When Brazil's Movile bought iFood many questioned it, but look where that has gone: an additional $400 million has been invested by the current funds, creating a potential to take its valuation to $10 billion. The great secret to an excellent acquisition is the preservation of the values and culture of the acquired company. Many companies when they acquire another tend to stifle it, forcing an integration of culture and product unnatural and that, in many cases, leads to acute failure.
Apple's famous SIRI — one of the first voice assistants to become popular on the market — is not an in-house creation, but the product of an acquisition of a small Silicon Valley startup called SIRI whose technology was incorporated into the iPhone 4S at its launch in October 2011.
The model practiced by Amazon when it acquired Zappos years ago and that of Microsoft when it acquired LinkdeIn are examples of how a company can grow and innovate in new markets while maintaining independent brands and operations after a major acquisition.
Form 3 - Organically
This is the process where companies understand that innovation and reinvention must happen within the company and triggered by the team itself. The big secret here is how to do it or even how to perpetuate this transformative DNA over the years. That starts with culture. Companies that hire and promote based on the ability of people and teams to evolve their products and services are always ahead. A business that sees the self-cannibalization of its products as something positive – when the company itself kills its products, it is the company that is dictating the pace of the market and not its competitor – ends up being at the forefront of its industries.
Apple (with the entire iPhone lineup), Google (Ads, Chrome, Self-Driving Cars) and HP (2D to 3D Printing) are perhaps still the greatest exponents of this culture. The culture must contain a powerful and transformative vision of the world, capable of attracting great talents that will lead companies to high performance when the subject is execution and innovation. Another great point to be addressed for a company to have a strong innovation agenda is people. That's because innovation doesn't fall from the sky.

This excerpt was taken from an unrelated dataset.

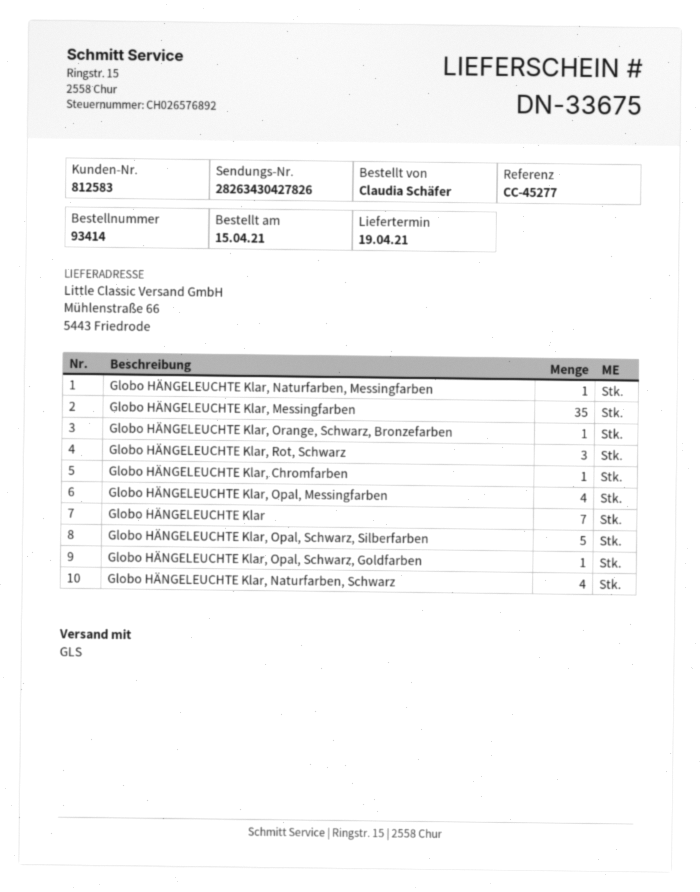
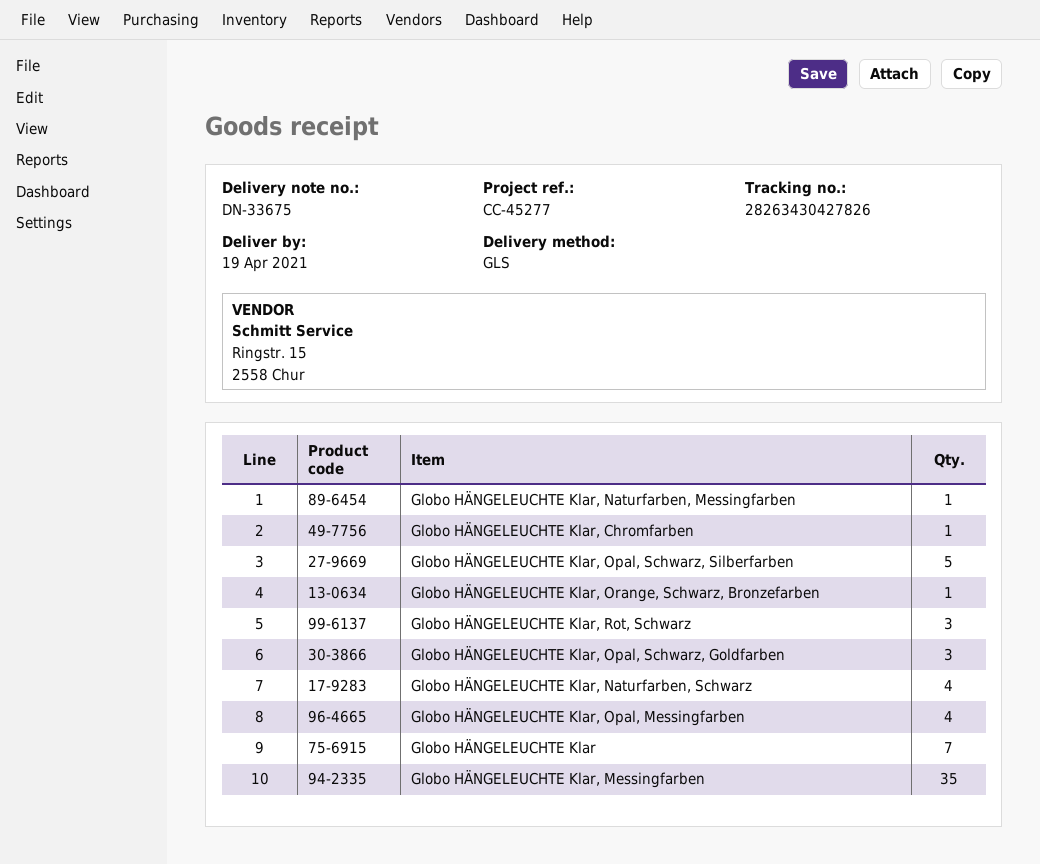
Globo HÄNGELEUCHTE Klar, Opal, Schwarz, Goldfarben: 1 -> 3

It is first necessary to transform the business, which requires a cadre of highly motivated and organized people in order to collaborate to the maximum between the areas. And what is more important: people who are humble and able to learn to unlearn. As important as creating and learning something new always, it is also accepting that unlearning is necessary to break outdated paradigms and strategic visions that no longer work. Perhaps this is the biggest obstacle within large companies. Corporate arrogance covers the eyes of leaders who, once in the spotlight, lose their ability to listen and accept that the new can come from anywhere and from anyone.
It is worth as a conclusion to this reflection. It is one in which the above three modes are not mutually exclusive, but rather capable of being combined partially or in their entirety as a strategic model. That is, depending on the market, timing, availability of capital and competition, companies can copy, buy or even innovate at home. Most important is the view that, no matter what you do, yesterday's products and services are no longer a guarantee of tomorrow's success.
Innovating was costly in the past. Today, two founders with a PC, internet access and vision can attack any business and get it to the canvas in the blink of an eye. What will you do so that yours is not the next victim? Figuring out the right answer to that question is always your next challenge. Do it while it's time.